As a personal note, I was fortunate to know all three.  I explored national parks with Cooper, experienced bird-watching with Williamson, and once visited Mundell in the then-crumbling Renaissance villa that he had recently bought outside Siena.

All three made important contributions on a variety of topics in international economics through their careers.  (They were all in their 80s.)  Interestingly, all three coined memorable phrases that are still in common use, though not always precisely as these scholars had originally intended.

More specifically, all three played roles in the ongoing debate over the best currency arrangements. Should countries allow their foreign exchange rates to be determined freely by the private market, floating as the dollar, yen, pound and most other major currencies do?  Each of these three economists was unhappy with floating and made proposals for reform of the system.

Should central banks, then, fix their exchange rates, or even give up their independent currencies entirely, as the individual members of the euro have done?  Or should they do something else?

Williamson and intermediate exchange rate regimes

John Williamson led the “something else” camp.  He believed in intermediate exchange rate regimes, that is, arrangements that give more flexibility than fixed rates but are more stable than free floating.  Intermediate regimes are viable ways to achieve some  degree of partial exchange rate stability together with some degree of partial monetary independence. Contrary to common mis-interpretations of Mundell’s Impossible Trinity, this is true even for countries fully open to international capital flows.
One intermediate regime is a “crawling peg,” a phrase that Williamson contributed to the lexicon of international monetary economics in 1965.  Under this arrangement, especially popular in Latin America in the 1980s and early 1990s, countries decide to live with inflation by undertaking monthly mini-devaluations that keep their producers price-competitive on world markets. (Even today, some developing countries like Nicaragua continue to use the crawling peg.)

Williamson also championed another intermediate regime, the target zone, under which countries keep their exchange rates within pre-specified bands.  He repeatedly refined and updated his proposals to apply the target zone even to the dollar, euro, yen and other major currencies.   In 1987, at the time of the Louvre Accord, a “reference range” version of this proposal was secretly adopted by the G7. But it was short-lived.

These intermediate exchange rate arrangements found their greatest popularity among Emerging Markets.  Many of these countries mixed and matched Williamson features, falling under the rubric of Band-Basket-Crawl (BBC). Botswana and Singapore still do it today.

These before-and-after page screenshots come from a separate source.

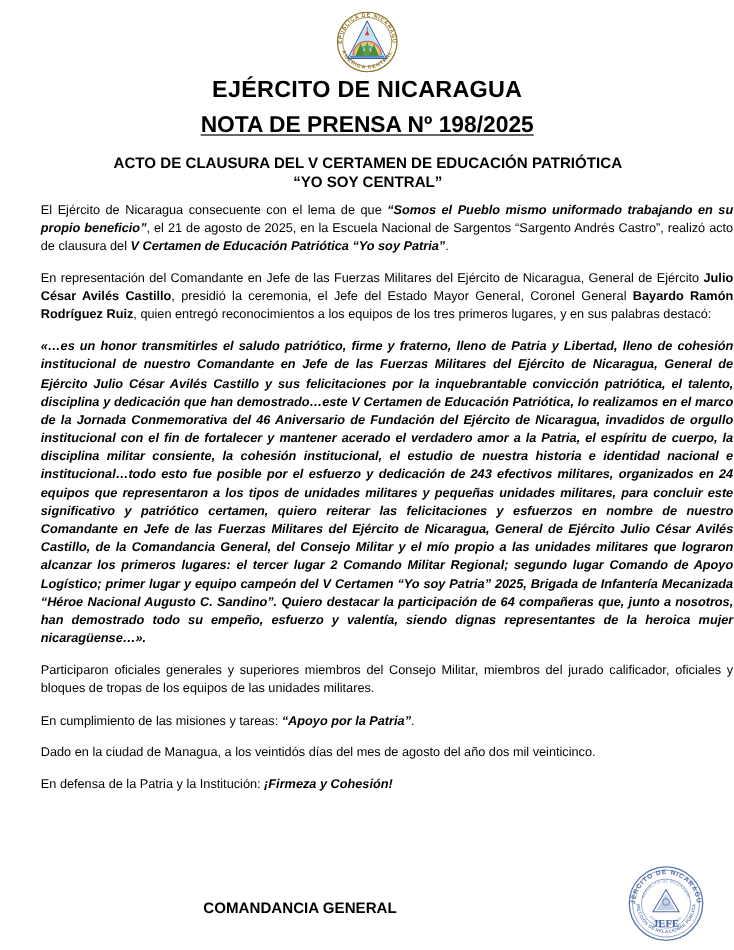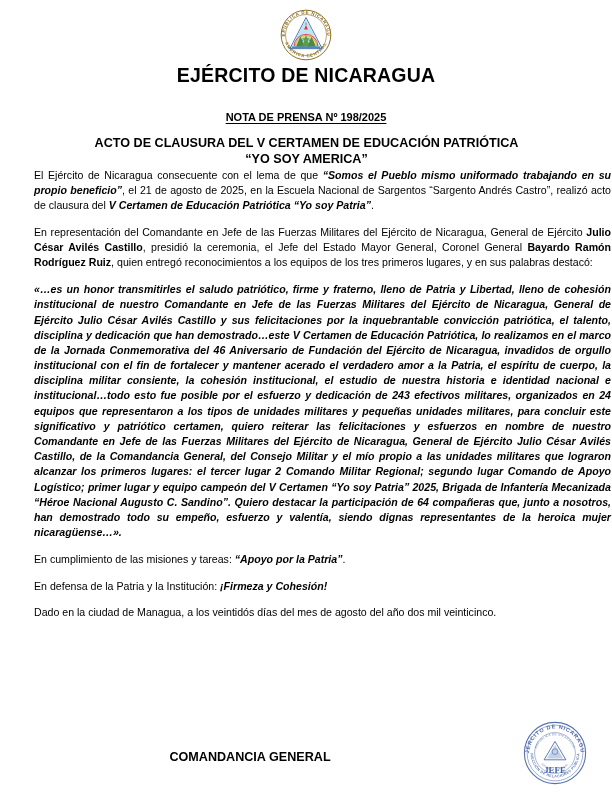"NOTA DE PRENSA Nº 198/2025" .doc-subtitle { font-size: 11px -> 19px; margin: 24px 0 0 0 -> 7px 0 0 0 }
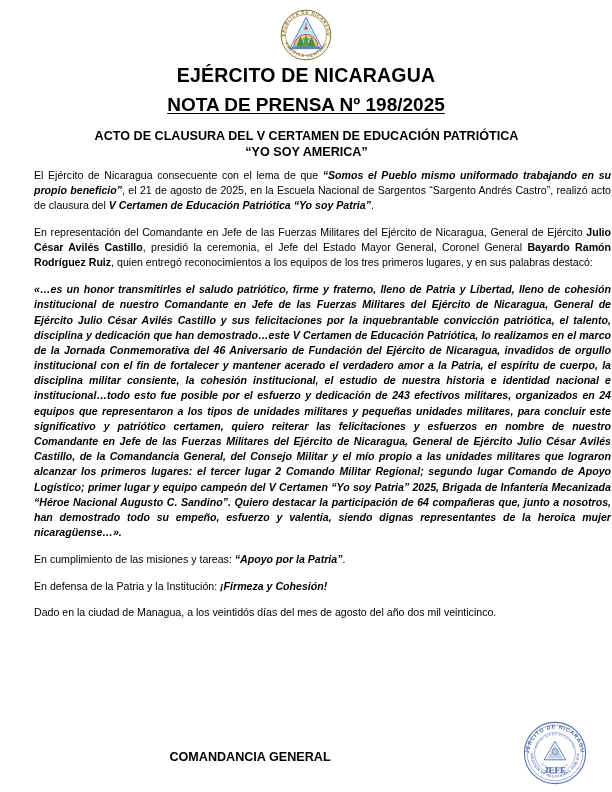"“YO SOY AMERICA”" span.line2 { text: AMERICA -> CENTRAL }
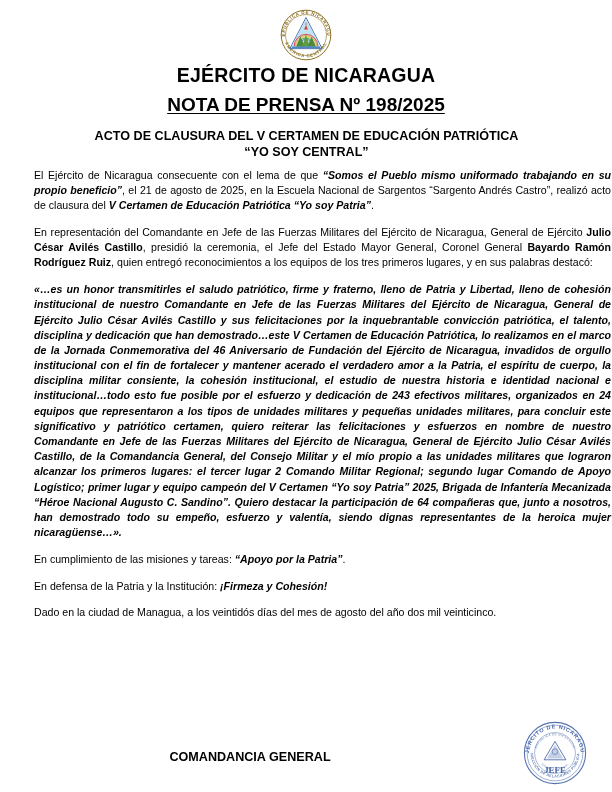"Participaron oficiales generales y" p.para { html: none -> <p>Participaron oficiales generales y superiores miembros del Consejo Militar, miembros del jurado calificador, oficiales y bloques de tropas de los equipos de las unidades militares.</p> }
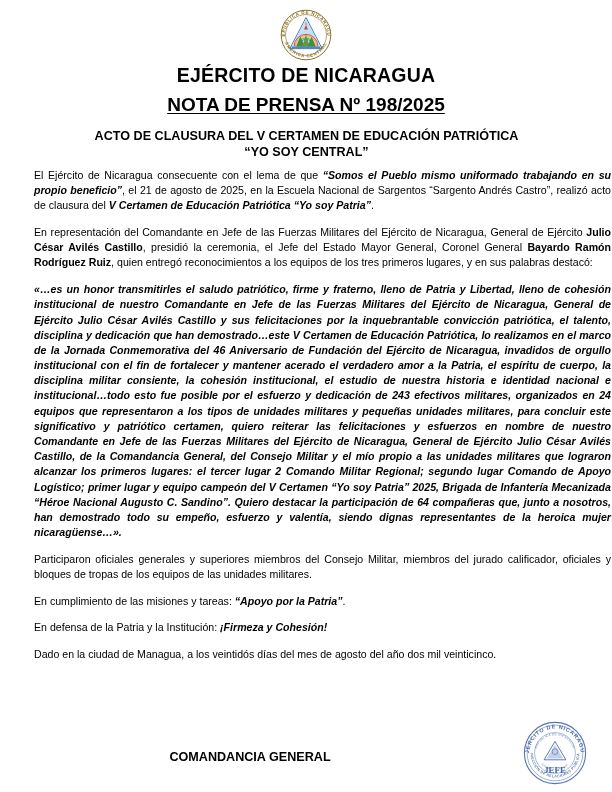"En defensa de la Patria" p.para { order: before "Dado en la ciudad de" -> after "Dado en la ciudad de" }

Williamson’s greatest claim to fame stemmed from another expression that he coined, in 1989: the “Washington Consensus.”  He listed ten economic policies for developing countries that he judged had the support of the IMF, World Bank, and US administrations.

He utterly lost control of his own invention, however.  He had explicitly excluded one item from the list: the removal of financial controls. (While pursuing the goal of keeping developing-country exchange rates competitive, he said, “there is relatively little support for the notion that liberalization of international capital flows is a priority objective.”)  Many subsequently would talk about the “Washington Consensus,” but most of them assumed that it entailed the opposite, the free movement of capital, typically in eager attacks on perceived “neoliberalism.”

Cooper, cooperation, and currencies

Richard Cooper can be judged to have favored fixed exchange rates.  His 1971 paper pointed out the adverse balance sheet effect that devaluation can have in developing economies.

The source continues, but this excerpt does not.